Question
Boxar is a Canadian company that makes metal canisters it ships worldwide. Stimptin is a Belgian manufacturer of titanium canister rings that Boxar uses to
Boxar is a Canadian company that makes metal canisters it ships worldwide. Stimptin is a
Belgian manufacturer of titanium canister rings that Boxar uses to make its canisters. In May,
Boxar emailed Stimptin about a custom order of canister rings with Christmas holiday
decorations. Stimptin emailed that they could do it but would need specific designs from Boxar
by June because they were running out of capacity for custom orders. Boxar sent the designs on
July 1 and then sent 20% of the payment on July 15.

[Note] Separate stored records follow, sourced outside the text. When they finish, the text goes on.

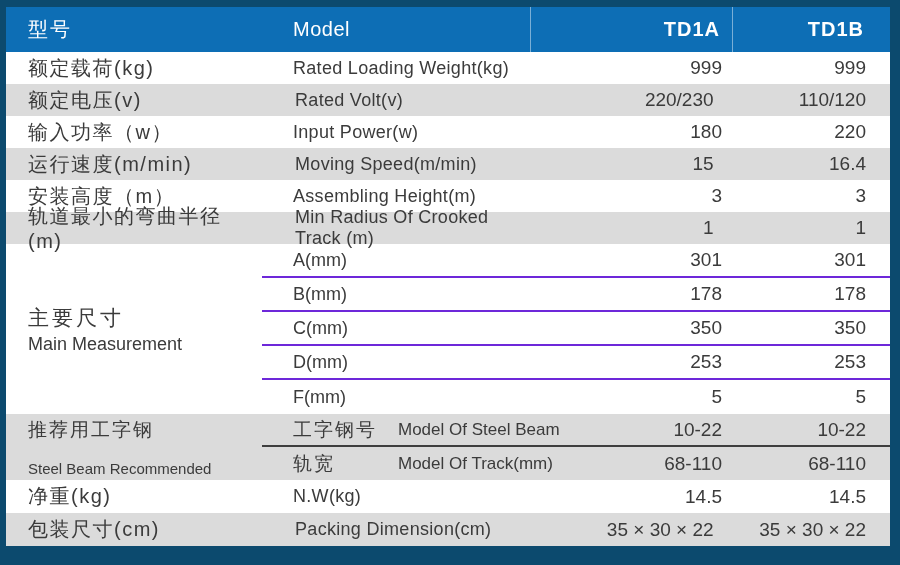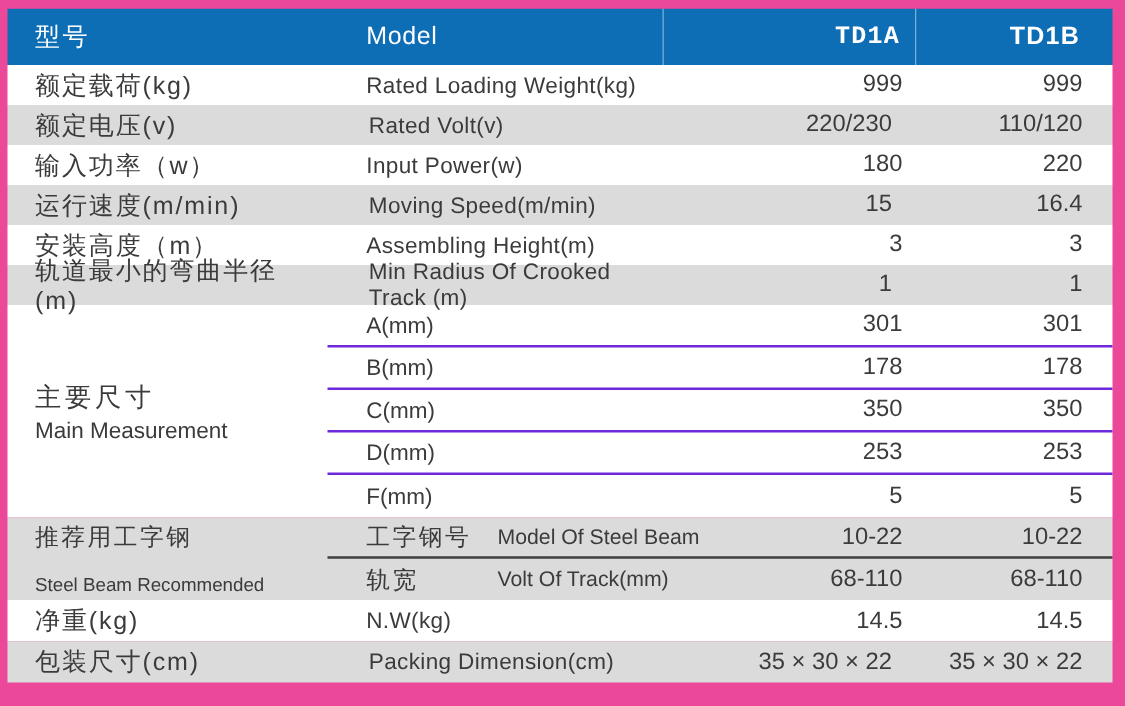"型号" .page { background: #ec4899 -> #0c4a6e }
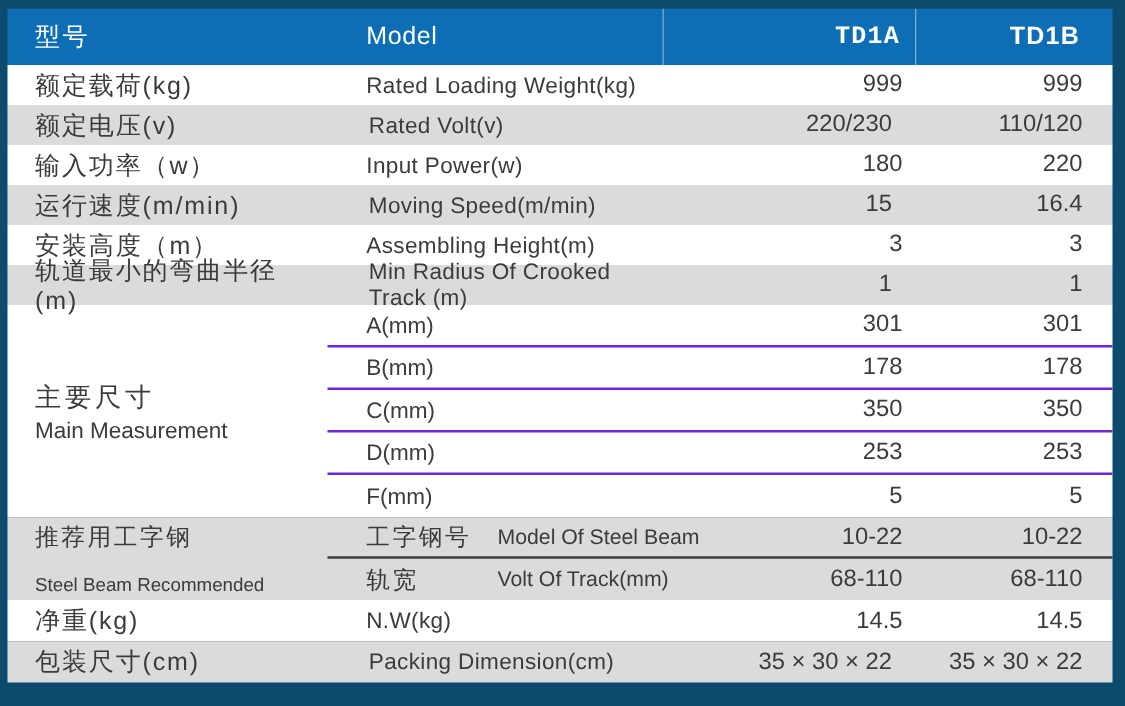"TD1A" .hdr .hc3 { font-family: Liberation Mono, monospace -> none }
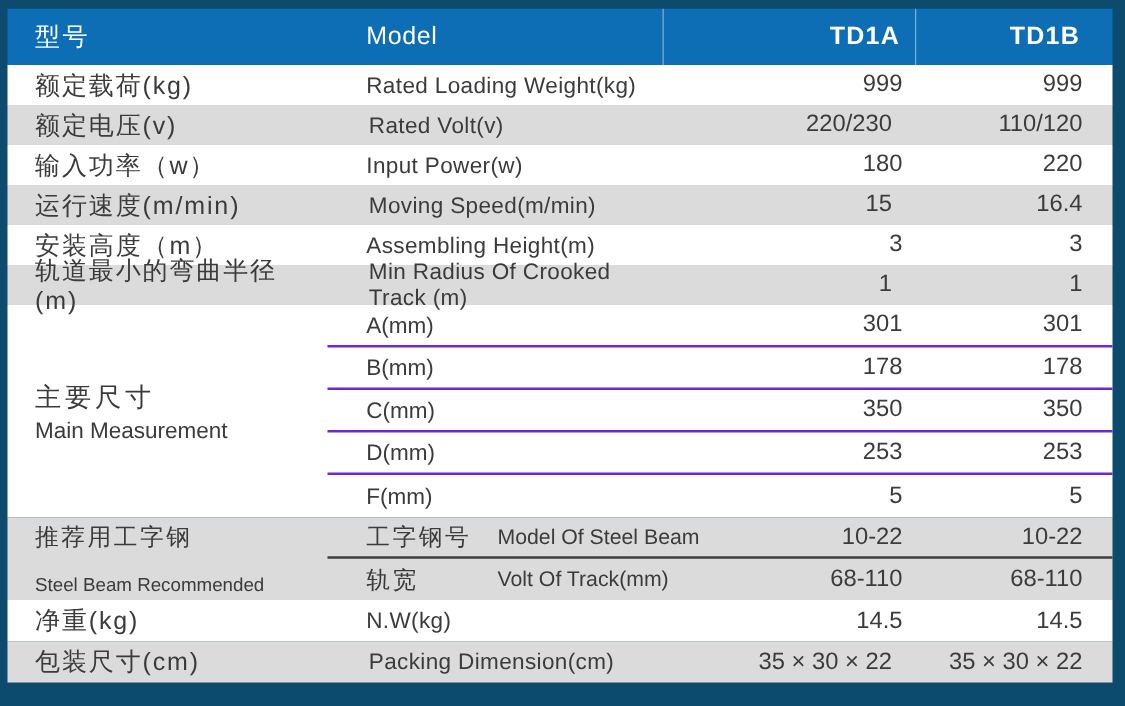"Volt Of Track(mm)" div.sc-en { text: Volt -> Model }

In Sept, Boxar told Stimptin they needed delivery by Oct in order to make their holiday delivery
date. Stimptin responded that they did not produce the rings because Boxar failed to deliver the
designs on time and requested Boxar to resend the designs so they could see if they could
produce them. Rather than send the first design, Boxar sent a new design which differed slightly.
Stimptin mistakenly used the first design, but produced them on a rush basis. The difference in
the design did not effect the quality or safety of the product and would only be noticeable to
Boxar not their customers.
Stimptin delivered them to the loading dock on Sept 30 for shipping first to the United States by
a cargo ship registered in Greece and then to Canada. When the cargo arrived in the United
States on October 5, Boxar noted the invoice added a rush charge of $100,000 and that 10% of
the shipment had a design difference.
By October 10, Boxar noticed the design difference was on 40% of the canister ring shipment,
but only after it had sold and shipped a large number of canisters to customers. Some of these
canisters included the rings with the different design.
On Oct 12, Boxar directed the rest of the canister shipment to be returned and requested its
money back citing the defect and the undisclosed rush charge. Stimptin refused to accept the
returned product but sued Boxar for failure to complete the transaction and demanded it pay the
full amount of the invoice. In all of their prior agreements, they had agreed the invoice would be
the only writing necessary and the invoice stated that the deal would be subject to the Uniform
Commercial Code (UCC).
Questions
What legal issues do these parties involve?
What is the purpose of rush charge and is it against rules in CISG?
What rules from CISG can I use to argue?